We investigated the potential to reduce the rate of excessive weight gain during pregnancy by lifestyle counseling given to pregnant women. The intervention resulted in a lower proportion of women exceeding IOM recommendations compared with the control group without increasing inadequate GWG. Our findings are in line with earlier reports showing reductions in GWG by lifestyle intervention in pregnant women [35, 40, 48, 51, 52]. To date, diverse intervention strategies and intensities, and differences in study populations and design complicate comparisons between trials. In a meta-analysis, Streuling et al.  combined data from four randomized controlled trials and five non-randomized trials with a total of 1,549 women. They found a lower GWG in the intervention groups, with a mean difference of 1.2 kg. While they only selected studies with interventions combining diet and physical activity, the recent meta-analysis of Thangaratinam et al.  included all randomized controlled trials that evaluated any dietary or lifestyle intervention, and found a 1.4 kg reduction in GWG with any intervention compared with controls. These observed differences in weight gain are similar to those observed in our study.
However, little is known about the risk of increasing the proportion of women with suboptimal weight gain by lifestyle intervention, especially if delivered globally to all pregnant women . Our results show that by using our intervention scheme reducing excessive weight gain without increasing inadequate weight gain is possible. The use of weight gain charts that mark upper and lower GWG limits, as well as individual recommendations based on nutrition and physical activity questionnaires, may be key components for effective and safe interventions that are beneficial for all pregnant women. Moreover, we evaluated the effects of our intervention on weight retention at four months pp; the lifestyle counseling significantly decreased the proportion of women retaining a substantial amount of more than 5 kg weight. These data are consistent with results obtained in other intervention trials [48, 52]. A recent meta-analysis of nine observational studies concluded that gaining weight according to IOM recommendations could avoid long-term high pp weight retention .

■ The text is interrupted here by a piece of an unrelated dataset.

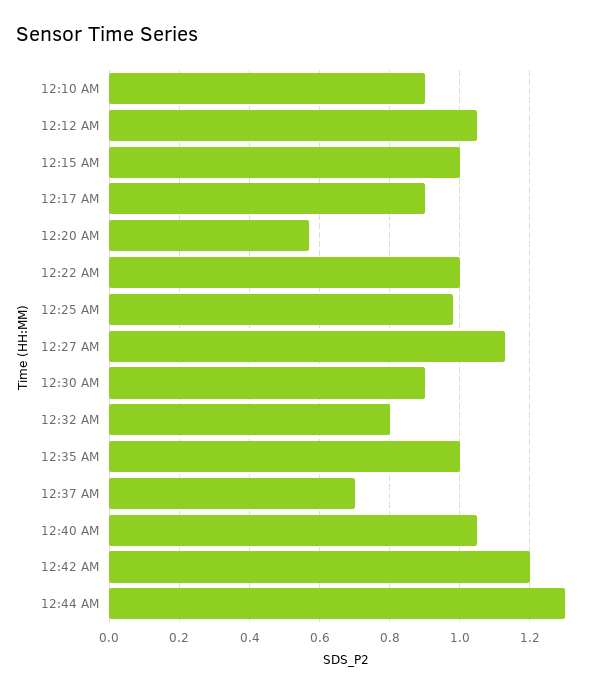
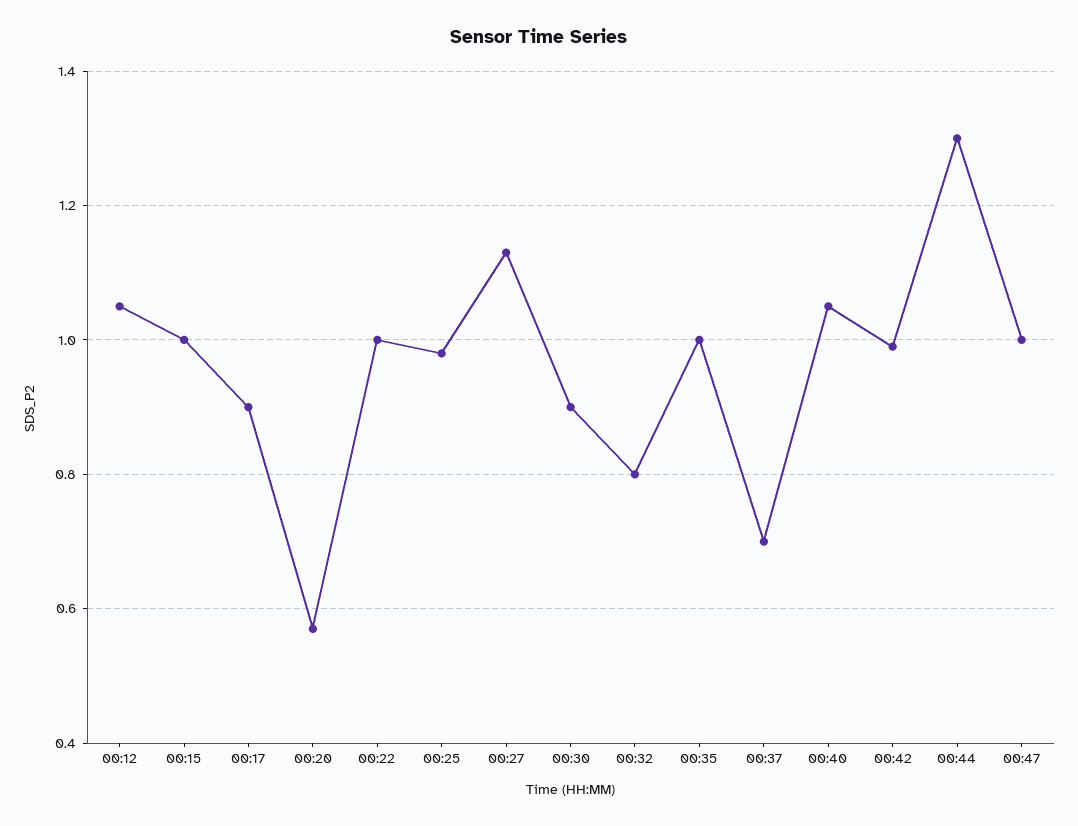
12:10 AM: 0.9 -> none
12:42 AM: 1.2 -> 1
00:47: none -> 1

Our feasibility study failed in demonstrating any statistically significant differences between the intervention and control group regarding pregnancy complications, as well as obstetric and neonatal outcomes. Also most other randomized controlled trials in this field failed in identifying any differences in such outcomes, and most including our study were inadequately powered to address these issues [38, 41–43, 50, 51]. However, the FeLIPO study detected some favorable trends concerning the outcomes: gestational diabetes and cesarean section. These trends seem to be in line with our expectations and fit with observational data [10, 11, 13, 15, 77, 78] and recent results from randomized controlled trials [40, 47, 49] and meta-analyses [60, 62]. Nevertheless, the FeLIPO study was not designed to assess these outcomes. Further studies, adequately powered for such outcomes, are needed for thoroughly testing the effect of lifestyle counseling on pregnancy complications, and on obstetric and neonatal outcomes.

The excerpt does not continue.